__Problem details__
Only lines below containing the string "Liberation" should be counted; please give that count by itself.

__Data listing__
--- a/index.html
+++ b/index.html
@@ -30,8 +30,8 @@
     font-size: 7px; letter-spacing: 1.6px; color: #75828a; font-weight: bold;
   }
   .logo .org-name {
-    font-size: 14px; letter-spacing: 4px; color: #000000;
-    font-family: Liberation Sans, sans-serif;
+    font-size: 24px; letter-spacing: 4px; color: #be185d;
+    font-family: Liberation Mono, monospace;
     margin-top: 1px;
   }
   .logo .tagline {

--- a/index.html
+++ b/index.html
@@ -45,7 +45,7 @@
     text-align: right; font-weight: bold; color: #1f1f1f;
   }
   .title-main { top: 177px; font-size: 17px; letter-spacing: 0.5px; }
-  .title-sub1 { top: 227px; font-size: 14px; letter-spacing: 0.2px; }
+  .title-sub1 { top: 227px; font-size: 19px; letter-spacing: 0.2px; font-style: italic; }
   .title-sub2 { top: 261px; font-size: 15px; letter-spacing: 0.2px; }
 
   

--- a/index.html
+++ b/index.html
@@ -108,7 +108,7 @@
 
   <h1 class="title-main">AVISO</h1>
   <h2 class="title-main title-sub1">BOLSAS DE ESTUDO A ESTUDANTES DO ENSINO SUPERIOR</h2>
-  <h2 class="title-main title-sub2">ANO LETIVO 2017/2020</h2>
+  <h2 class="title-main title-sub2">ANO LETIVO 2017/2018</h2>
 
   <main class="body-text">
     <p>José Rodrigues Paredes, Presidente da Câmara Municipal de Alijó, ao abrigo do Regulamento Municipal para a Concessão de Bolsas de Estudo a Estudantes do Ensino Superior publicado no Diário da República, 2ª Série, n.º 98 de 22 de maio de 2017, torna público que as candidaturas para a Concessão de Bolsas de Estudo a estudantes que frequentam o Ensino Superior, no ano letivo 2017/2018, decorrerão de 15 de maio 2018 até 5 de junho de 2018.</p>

---

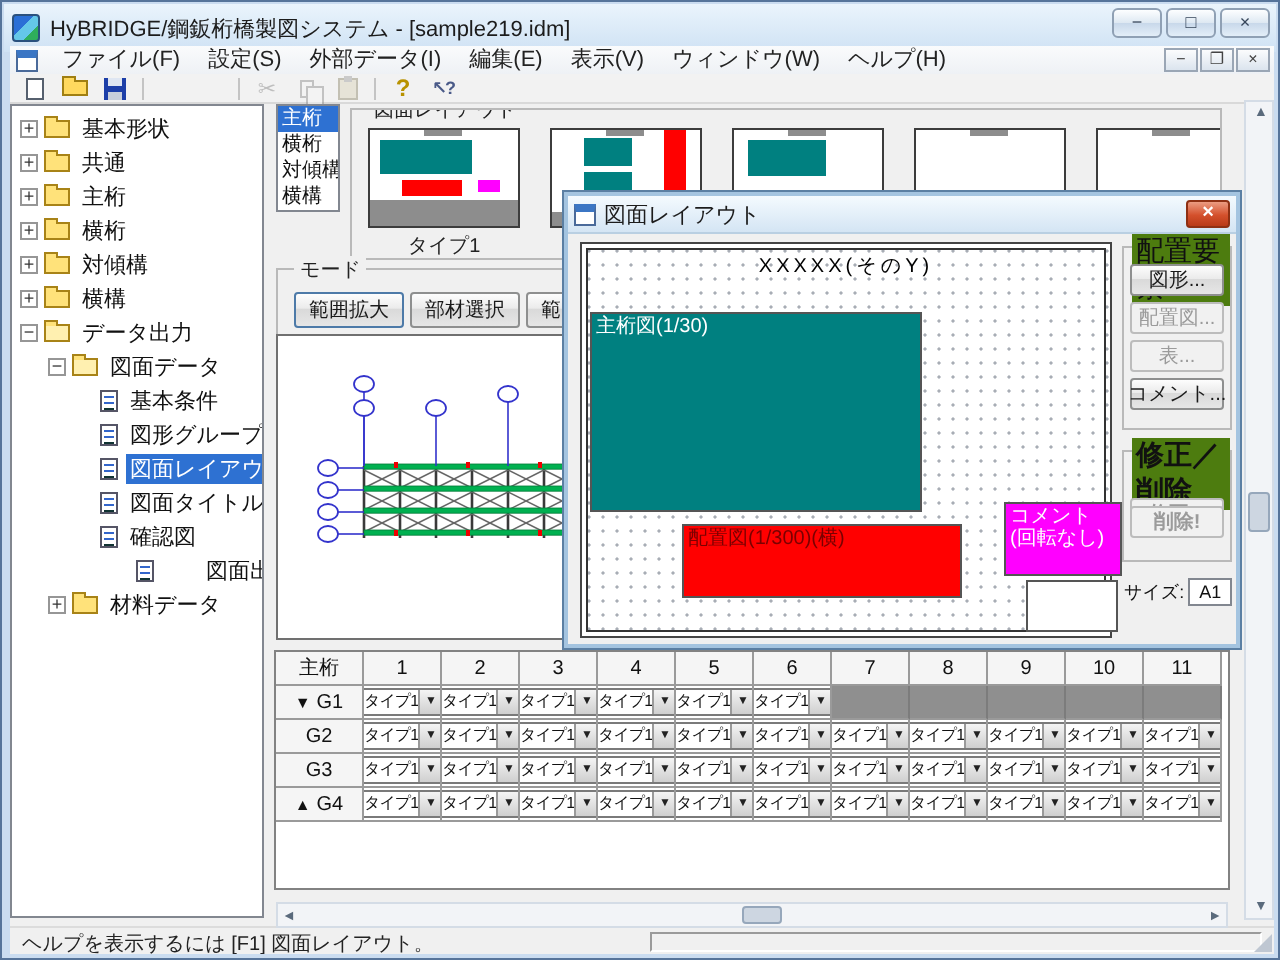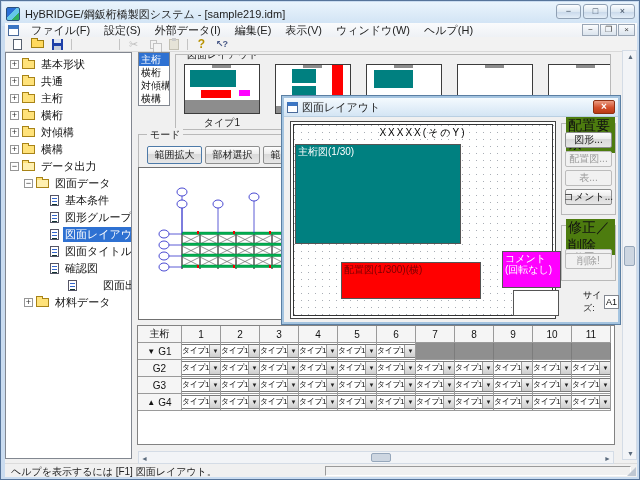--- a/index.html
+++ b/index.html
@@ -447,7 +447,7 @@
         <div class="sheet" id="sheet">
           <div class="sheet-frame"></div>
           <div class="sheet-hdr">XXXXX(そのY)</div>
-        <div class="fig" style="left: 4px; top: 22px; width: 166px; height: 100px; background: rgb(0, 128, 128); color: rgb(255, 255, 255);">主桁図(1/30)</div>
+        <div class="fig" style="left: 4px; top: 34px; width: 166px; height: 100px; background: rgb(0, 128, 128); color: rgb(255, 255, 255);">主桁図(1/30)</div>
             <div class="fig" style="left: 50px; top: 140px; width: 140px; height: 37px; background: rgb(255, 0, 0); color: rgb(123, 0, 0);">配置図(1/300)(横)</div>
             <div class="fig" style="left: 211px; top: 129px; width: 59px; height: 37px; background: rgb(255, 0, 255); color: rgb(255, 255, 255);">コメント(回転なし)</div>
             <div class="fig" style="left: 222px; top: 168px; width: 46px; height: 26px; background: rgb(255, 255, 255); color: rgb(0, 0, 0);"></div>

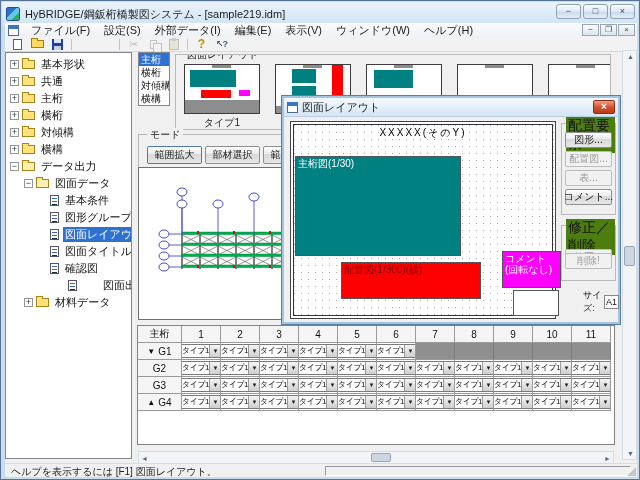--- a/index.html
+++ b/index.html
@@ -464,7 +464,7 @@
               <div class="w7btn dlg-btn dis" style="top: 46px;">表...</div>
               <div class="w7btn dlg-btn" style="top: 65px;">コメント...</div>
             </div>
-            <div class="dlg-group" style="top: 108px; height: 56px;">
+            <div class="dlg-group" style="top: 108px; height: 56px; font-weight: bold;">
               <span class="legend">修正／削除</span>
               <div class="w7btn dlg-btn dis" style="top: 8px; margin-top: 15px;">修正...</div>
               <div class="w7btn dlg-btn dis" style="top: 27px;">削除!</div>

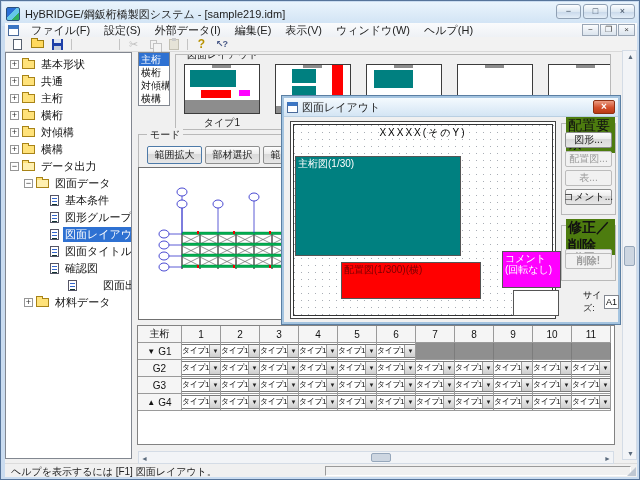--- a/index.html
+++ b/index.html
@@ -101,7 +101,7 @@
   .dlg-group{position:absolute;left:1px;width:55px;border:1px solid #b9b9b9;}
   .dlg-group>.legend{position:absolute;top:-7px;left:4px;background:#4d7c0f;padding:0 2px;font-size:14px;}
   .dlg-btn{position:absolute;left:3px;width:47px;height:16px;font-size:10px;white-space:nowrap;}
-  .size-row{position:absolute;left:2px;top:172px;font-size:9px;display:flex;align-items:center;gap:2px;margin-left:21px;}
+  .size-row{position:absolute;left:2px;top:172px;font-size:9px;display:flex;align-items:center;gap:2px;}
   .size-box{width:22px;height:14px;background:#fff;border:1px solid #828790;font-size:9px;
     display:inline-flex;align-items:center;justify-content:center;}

__Written response__
2